Alleys of the Old City of Jerusalem, December 20, 2023.

Credit: 

Jose Hernandez Camera 51, Shutterstock

Blog Post

Inflation Hits Palestinian Jerusalemites Hard While the City Doubles Municipal Tax

The price of coffee in Jerusalem has risen insanely,” said Mustafa Ahmad, 65. “An ounce of coffee used to cost 14 shekels, but now it has now reached [from] 14 to 20 shekels. This cannot be accepted.”1 Carrying a bag of ground coffee whose warm aroma surrounded him, he made a strong complaint about the rise in cost. He did not plan to stop drinking coffee, he told Jerusalem Story, but he would have to reduce his daily coffee intake.

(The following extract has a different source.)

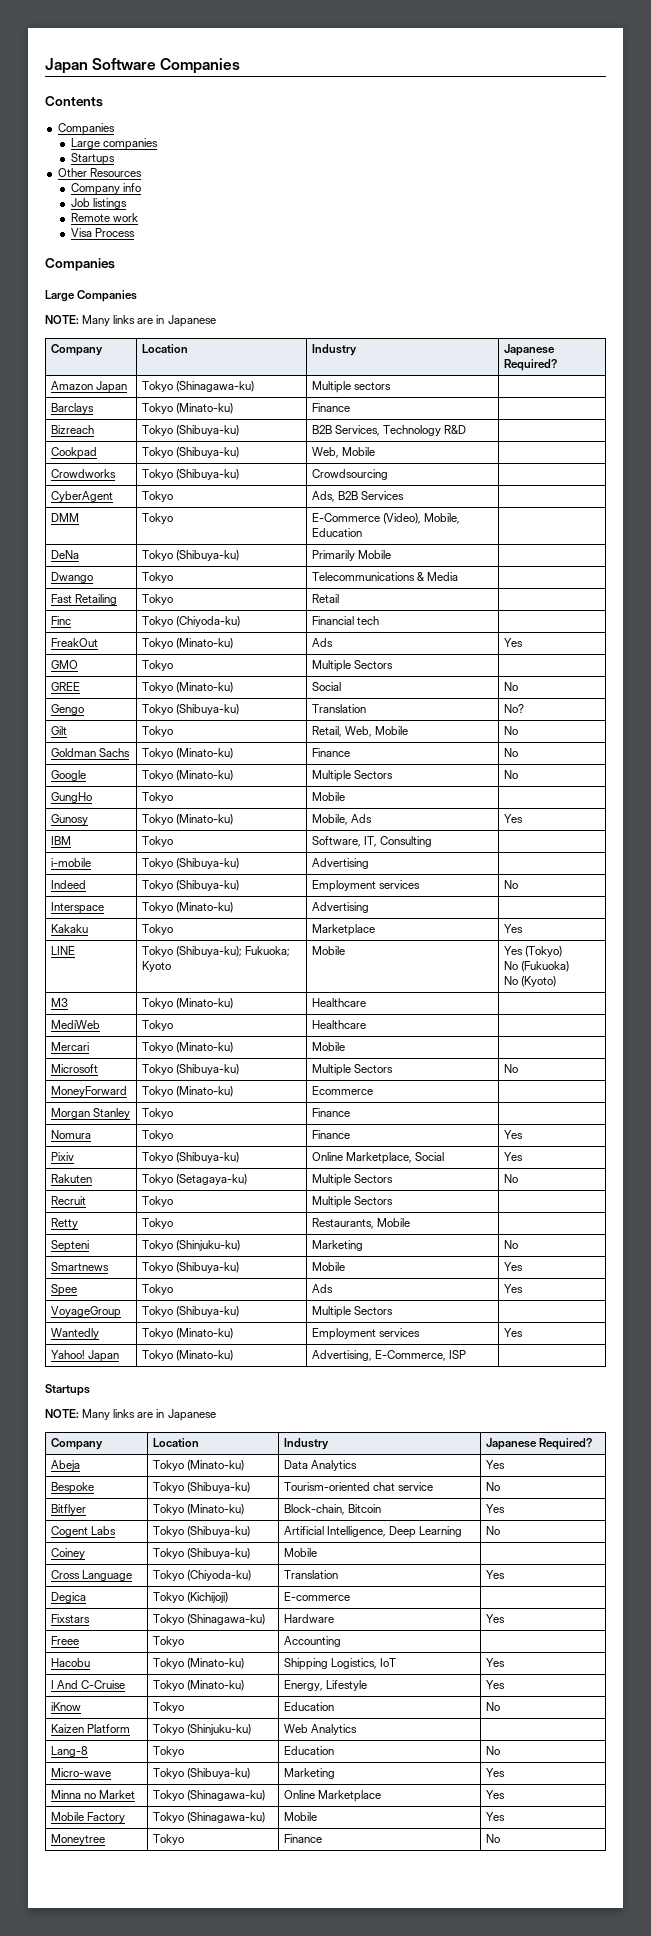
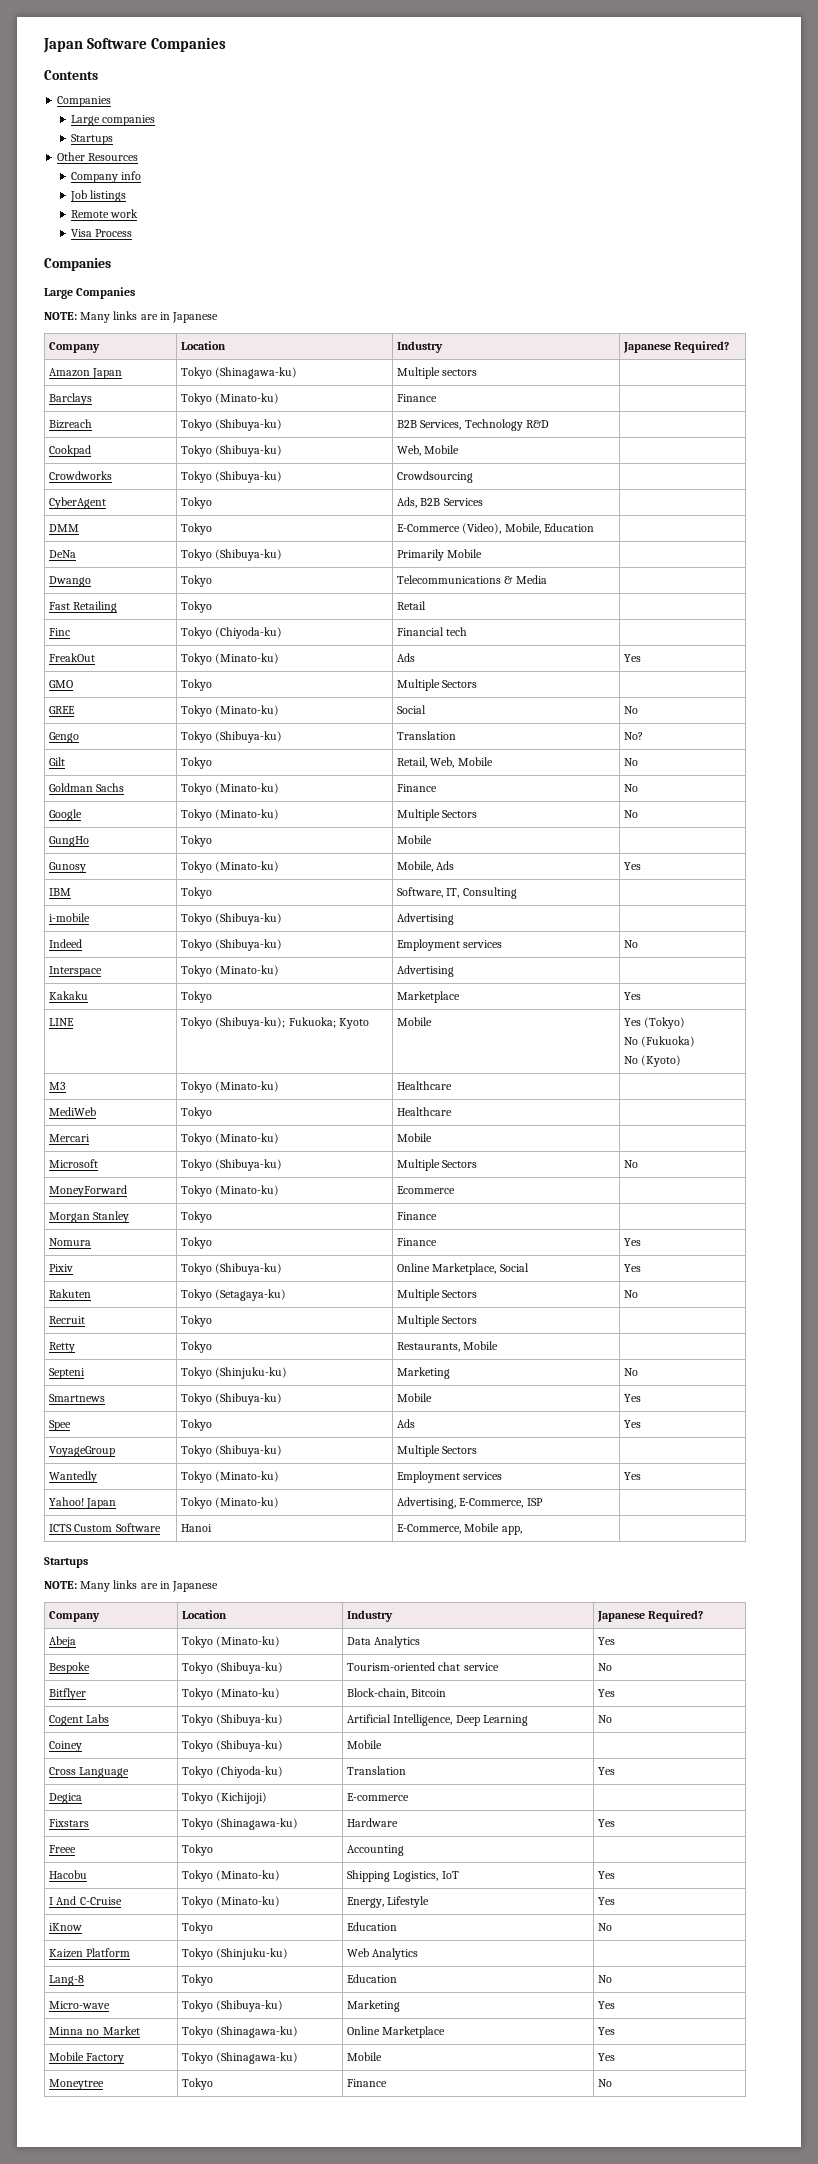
(466, 1354) none -> [49,1523,161,1532] [181,1524,213,1532] [397,1523,522,1535] // ICTS Custom Software | Hanoi | E-Commerce, Mobile app, |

The increase in the cost of coffee has been accompanied by a spike in the cost of other items, all of which have alarmed Palestinian Jerusalemites.

All evidence since the beginning of 2025 suggests that the wave of rising prices will break the backs of many Palestinian Jerusalem families and push some below the poverty line. This will be clearly reflected in the coming months.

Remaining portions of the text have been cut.